The fate of Babylon too was sealed by their harsh measures against the Israelites as we may read in chapters 50 and 51 of the prophet Jeremiah. "For behold, I will raise and cause to come up against Babylon an assembly of great nations from the north country . . . and Chaldea shall become plunder . . . because you were glad, because you rejoiced, you destroyers of my heritage . . . because of the wrath of the LORD she shall not be inhabited, but she shall be wholly desolate. Everyone who goes by Babylon shall be horrified and hiss at her plagues . . . for it is the vengeance of the LORD . . .

"Therefore hear the counsel of the LORD that he has taken against Babylon, and his purposes that he has proposed against the land of the Chaldeans . . . at the noise of the taking of Babylon the earth trembles, and the cry is heard among the nations . . . And I will repay Babylon and all the inhabitants of Chaldea for all the evil they have done in Zion in your sight, say the LORD " (50:9-13,45-46;51:24).

The apostasy and hatred of the Gentile world will come to a violent head in the last days. Its manifestation will be a combined onslaught against the people and land of Israel, and some time during this event God Himself will once more enter the fray in a personal manner. He has promised to come to the side of that nation upon whom He has set His name.

Israel and God

It is because of God's vindicating of His love, honour and covenant with Israel that Zephaniah sees reason for Him to sing and shout.

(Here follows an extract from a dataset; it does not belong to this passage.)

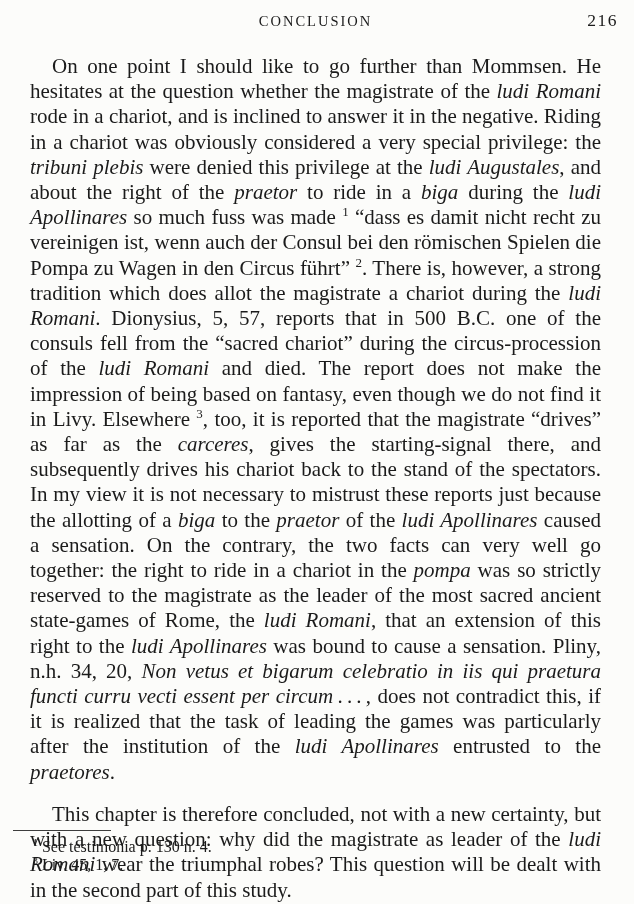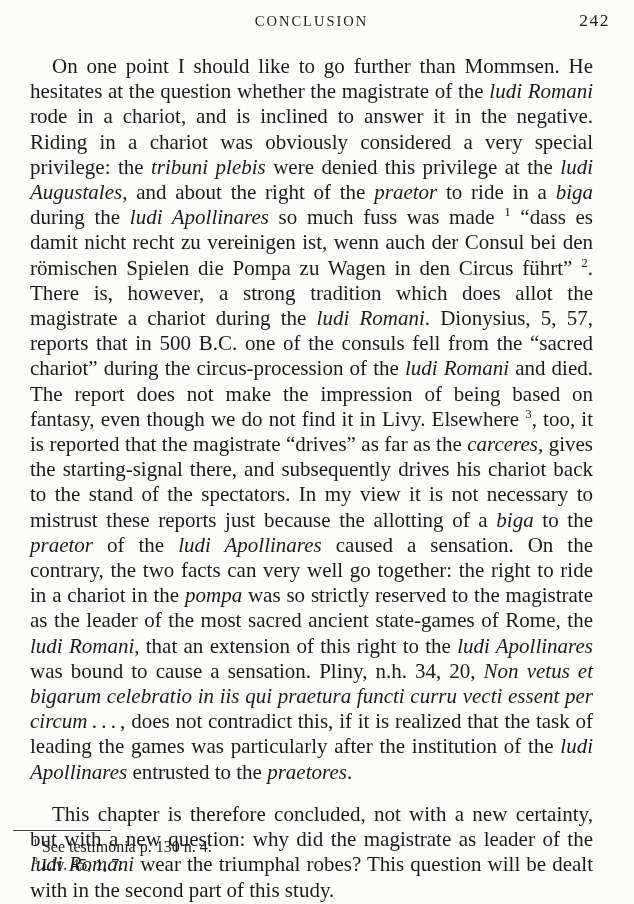"CONCLUSION" .page { padding: 10px 24px 6px 13px -> 10px 16px 6px 13px }
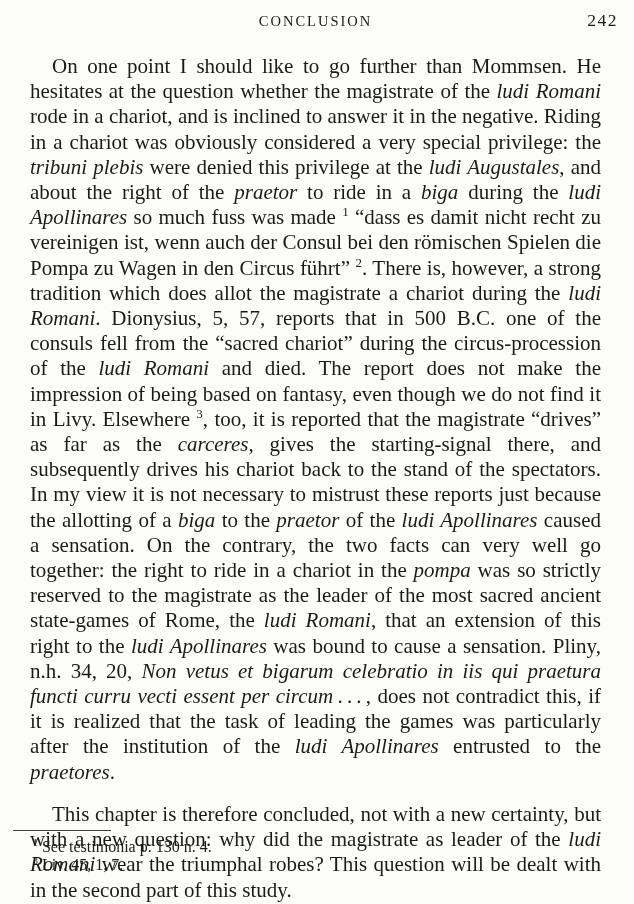"242" span.page-num { text: 242 -> 216 }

Then to crown it all God Himself will take up residence as their King; He will be Israel's protection, their source of renown and their reason for praise. He then becomes their song; their singing becomes the joyous response to the singing of God.

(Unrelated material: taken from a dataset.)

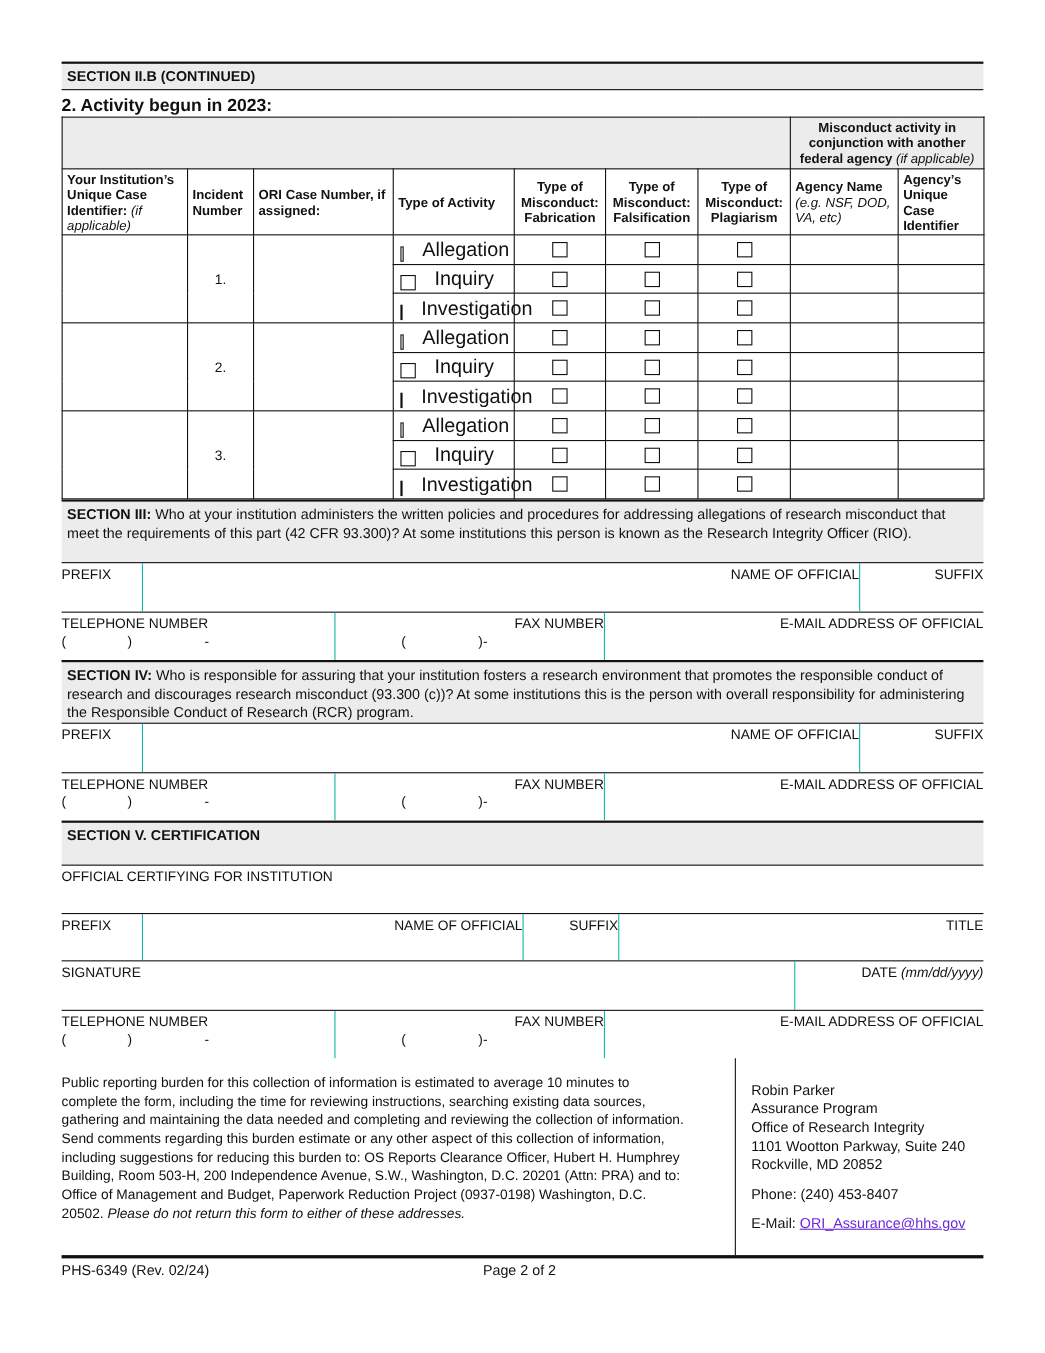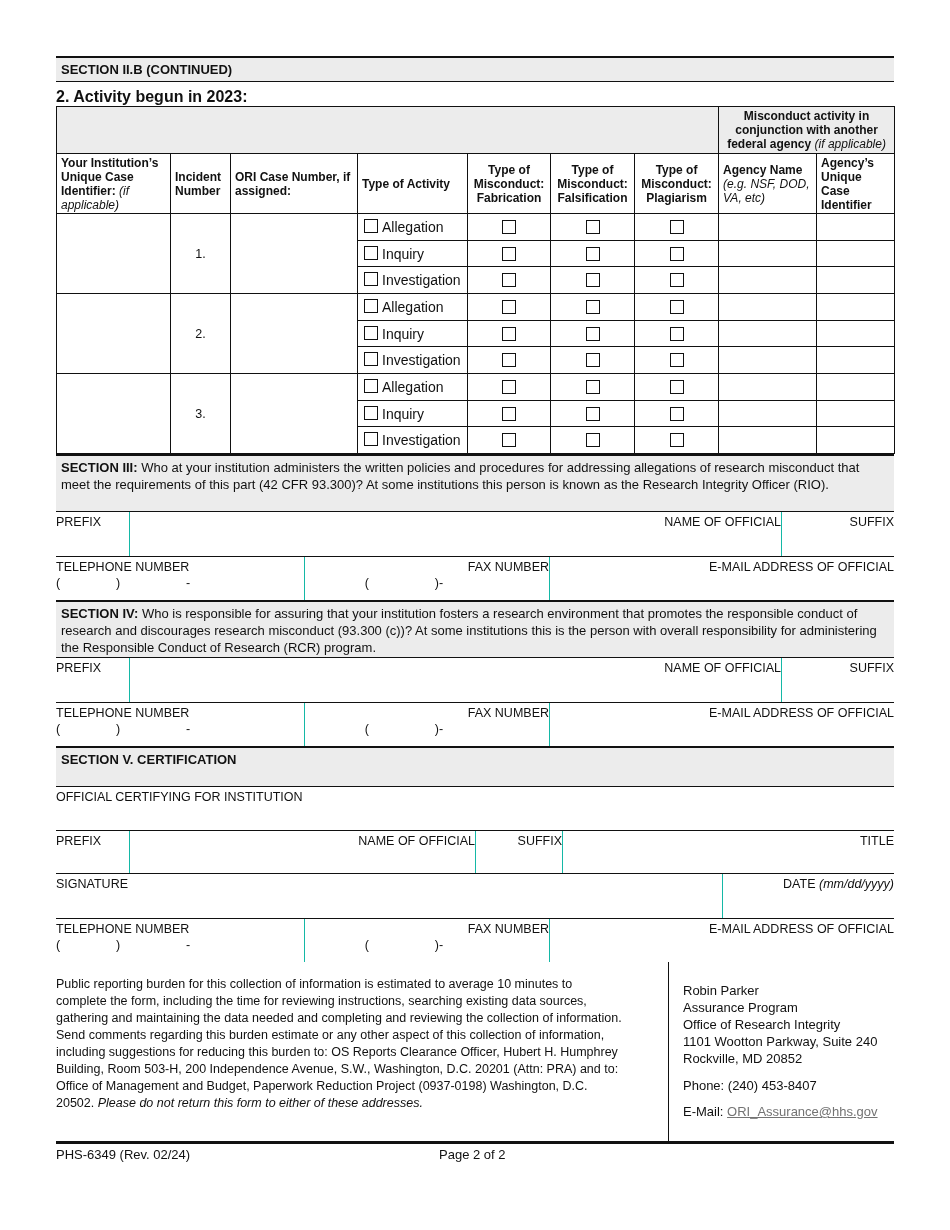"Allegation" .act { align-items: flex-start -> flex-end; font-size: 14px -> 18px; gap: 4px -> 17px }
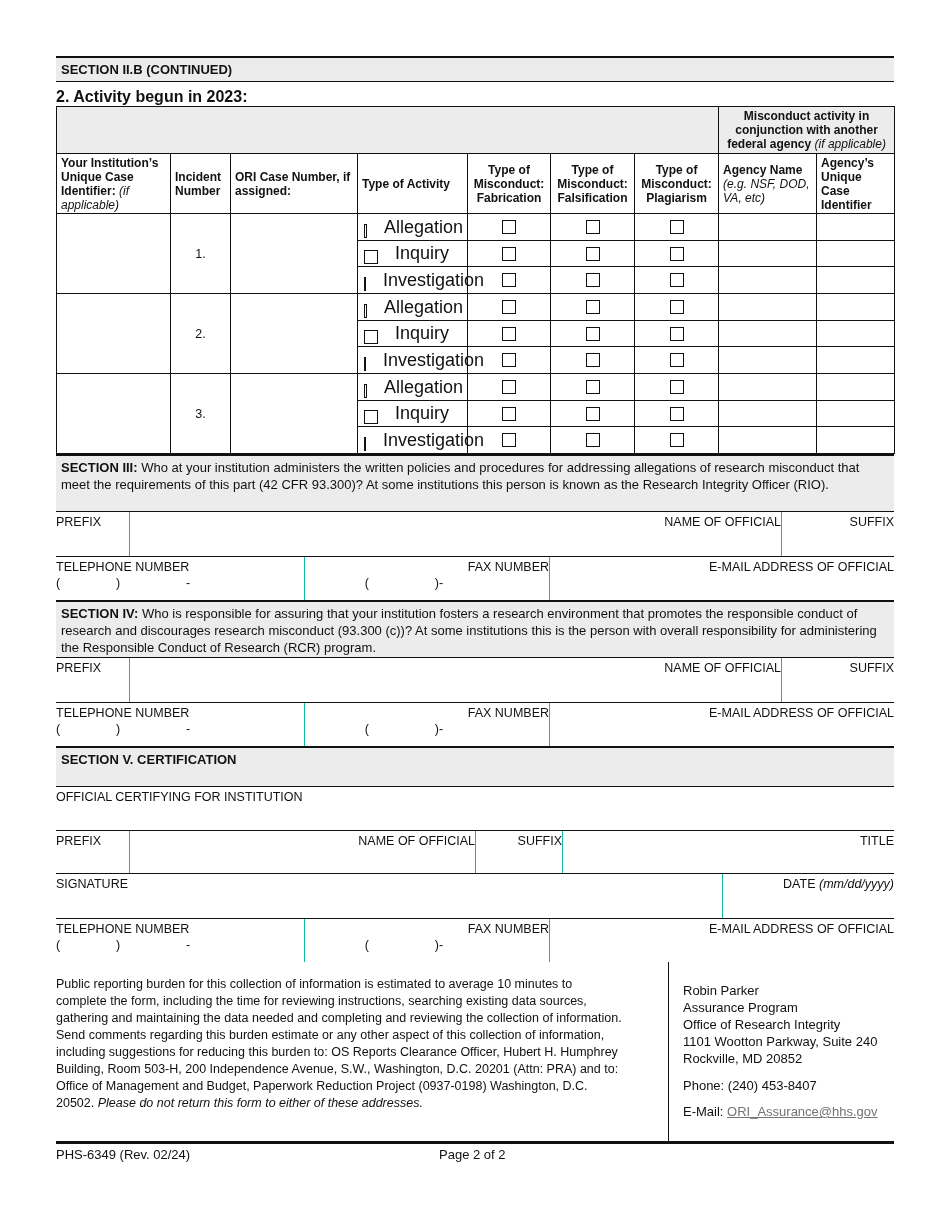"ORI_Assurance@hhs.gov" .return a { color: #737373 -> #6d28d9 }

Is this the time when God is tuning His voice? Is God's singing debut soon to occur? We should all be motivated to deeper commitment if this is so, we who have entered into blessing by faith in the Messiah Yeshua. We should be looking forward to seeing Israel claim what is rightfully theirs, so that when Israel is reconciled once again to God we shall all have cause to sing praise to the Name of God, who has vindicated His Name, His Messiah and His people.

The whole creation will swoon and thrill to the rhapsody of God on that day when He fulfils His Word and occupies Jerusalem. "The LORD your God in your midst, the Mighty One, will save; he will rejoice over you with gladness, he will quiet you in his love; he will rejoice over you with singing."